- Goal of the exercise -
A word-for-word copy is needed of the line containing "[29,1296,114,1312] [49,1343,110,1358] [49,1371,112,1390]" and every line after it through the end of the records below, leaving out all pictures.

____________________

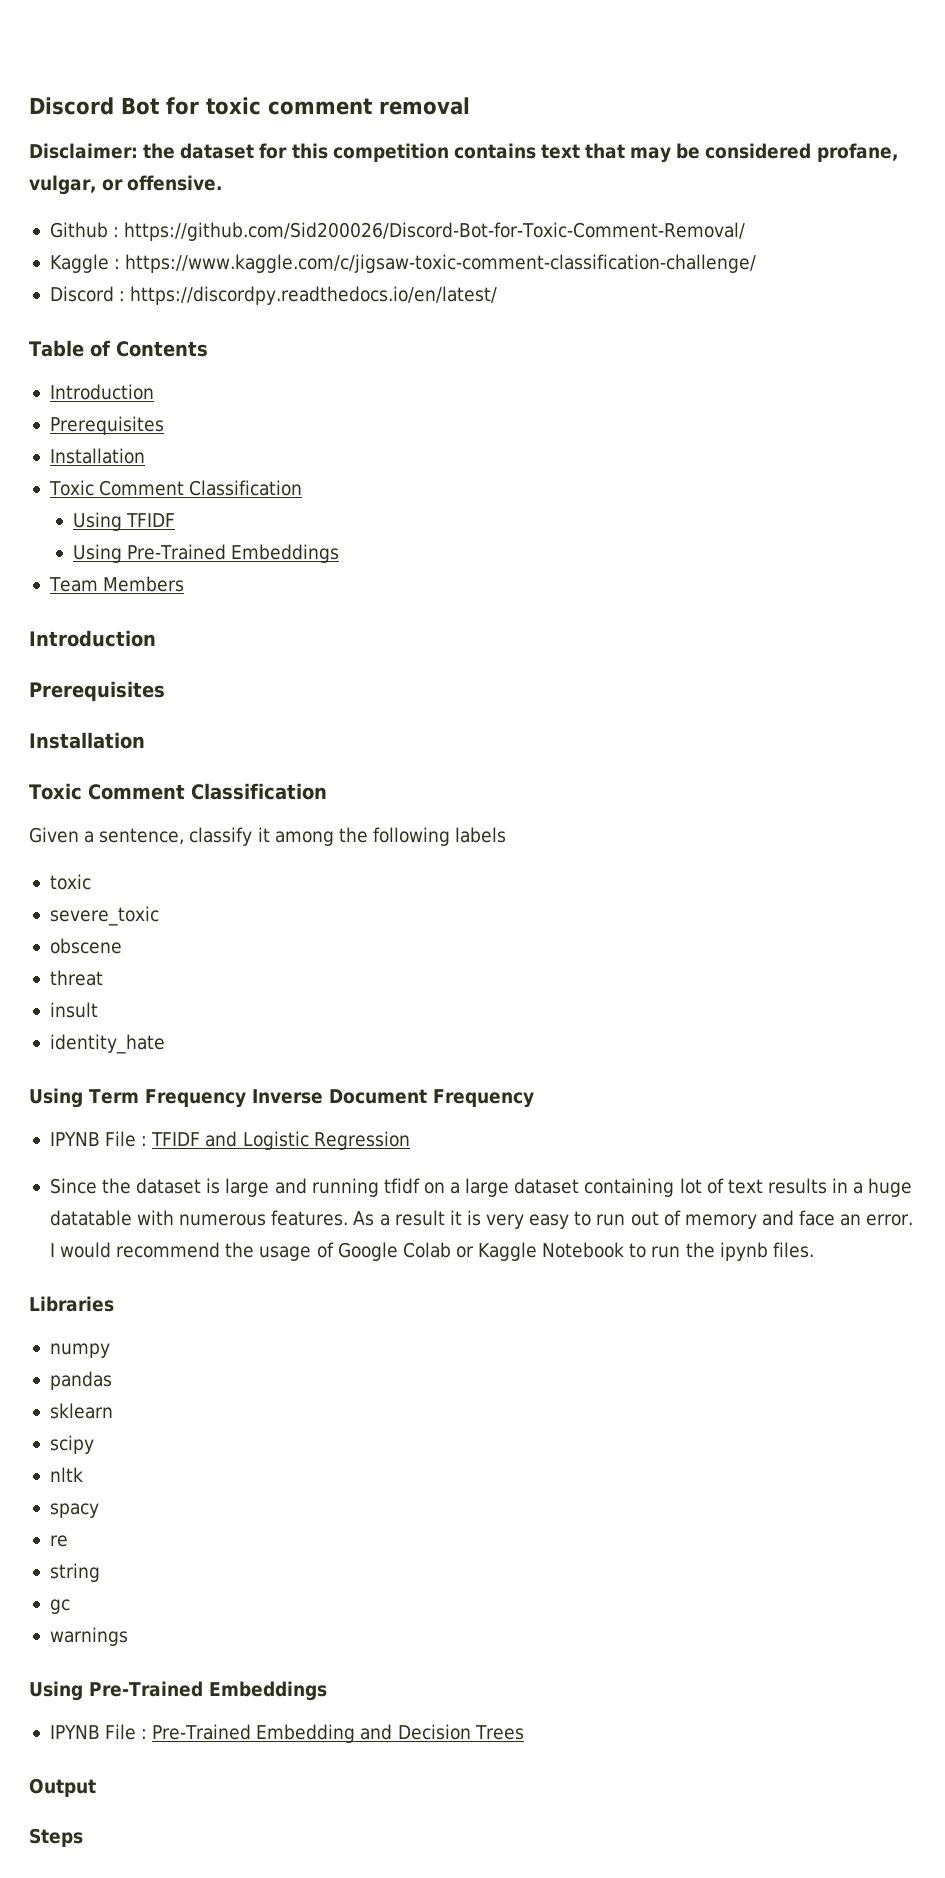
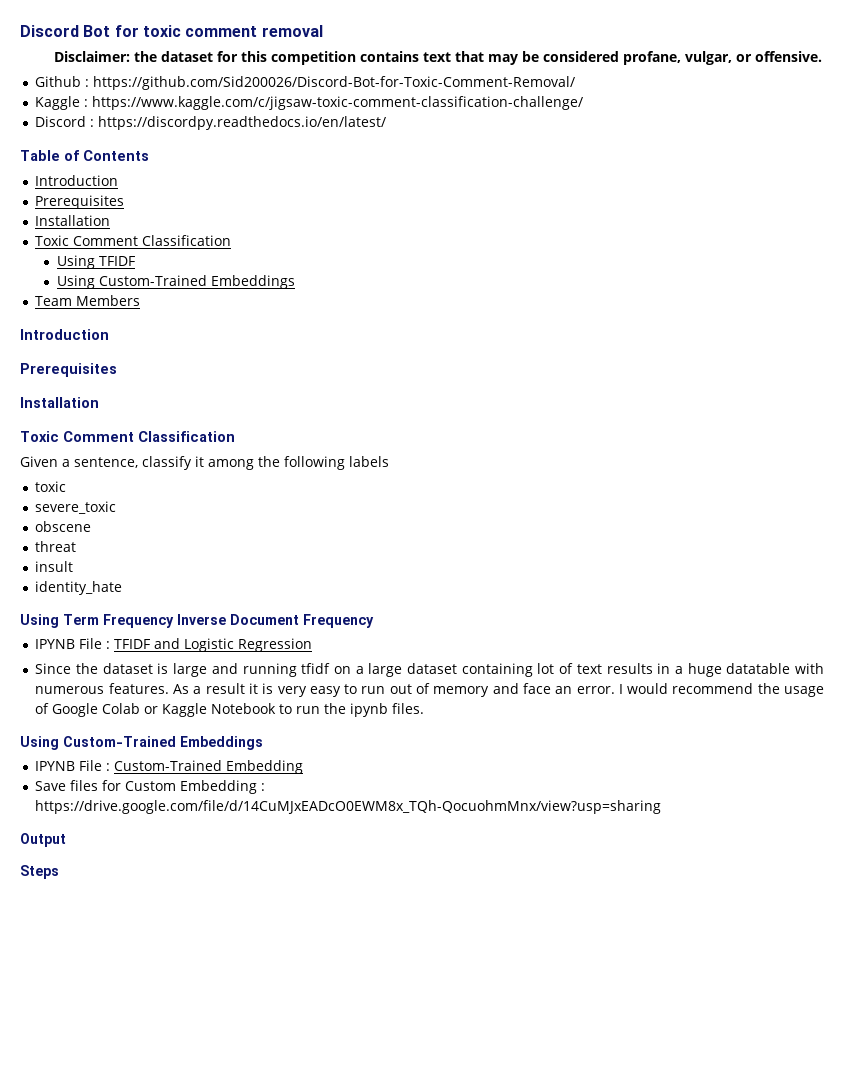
[126,544,226,560] Pre-Trained -> [98,275,207,286] Custom-Trained
[29,1296,114,1312] [49,1343,110,1358] [49,1371,112,1390] [49,1403,113,1419] [49,1435,94,1454] [49,1467,83,1482] [49,1503,99,1518] [49,1535,68,1547] [49,1563,100,1582] [49,1599,70,1614] [49,1627,128,1646] [29,1681,203,1701] // Libraries // numpy // pandas // sklearn // scipy // nltk // spacy // re // string // gc // warnings // Using Pre-Trained -> [20,736,176,750] // Using Custom-Trained
[152,1724,524,1743] Pre-Trained Embedding and Decision Trees -> [114,760,304,774] [35,780,266,794] [35,800,662,814] Custom-Trained Embedding // Save files for Custom Embedding : https://drive.google.com/file/d/14CuMJxEADcO0EWM8x_TQh-QocuohmMnx/view?usp=sharing

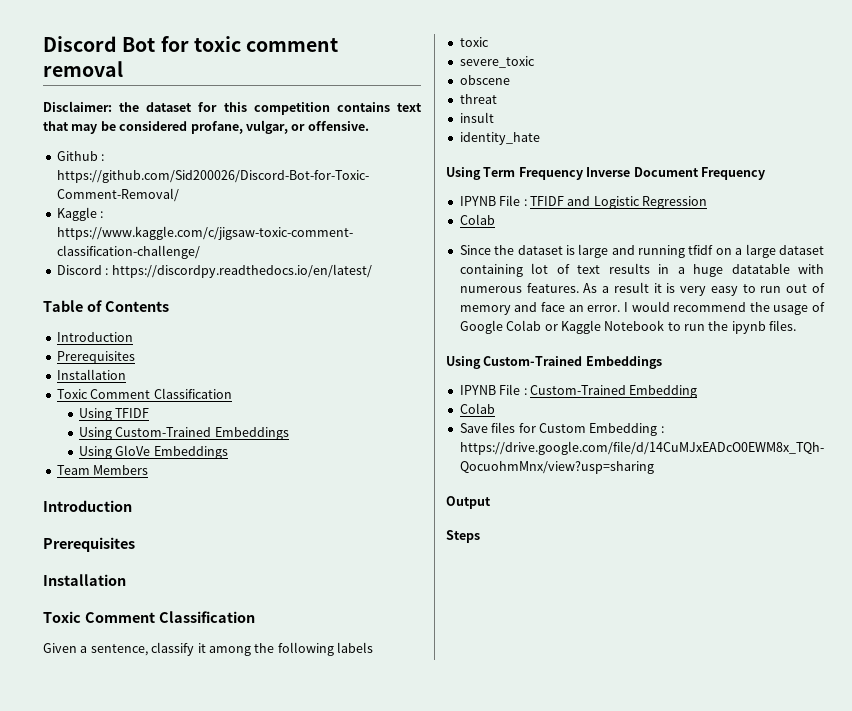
(295, 282) none -> [79,445,228,459] // Using GloVe Embeddings
(313, 645) none -> [459,214,495,225] // Colab
(304, 767) none -> [459,403,495,414] // Colab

____________________

- Result of the task -
[29,1296,114,1312] [49,1343,110,1358] [49,1371,112,1390] [49,1403,113,1419] [49,1435,94,1454] [49,1467,83,1482] [49,1503,99,1518] [49,1535,68,1547] [49,1563,100,1582] [49,1599,70,1614] [49,1627,128,1646] [29,1681,203,1701] // Libraries // numpy // pandas // sklearn // scipy // nltk // spacy // re // string // gc // warnings // Using Pre-Trained -> [20,736,176,750] // Using Custom-Trained
[152,1724,524,1743] Pre-Trained Embedding and Decision Trees -> [114,760,304,774] [35,780,266,794] [35,800,662,814] Custom-Trained Embedding // Save files for Custom Embedding : https://drive.google.com/file/d/14CuMJxEADcO0EWM8x_TQh-QocuohmMnx/view?usp=sharing

(295, 282) none -> [79,445,228,459] // Using GloVe Embeddings
(313, 645) none -> [459,214,495,225] // Colab
(304, 767) none -> [459,403,495,414] // Colab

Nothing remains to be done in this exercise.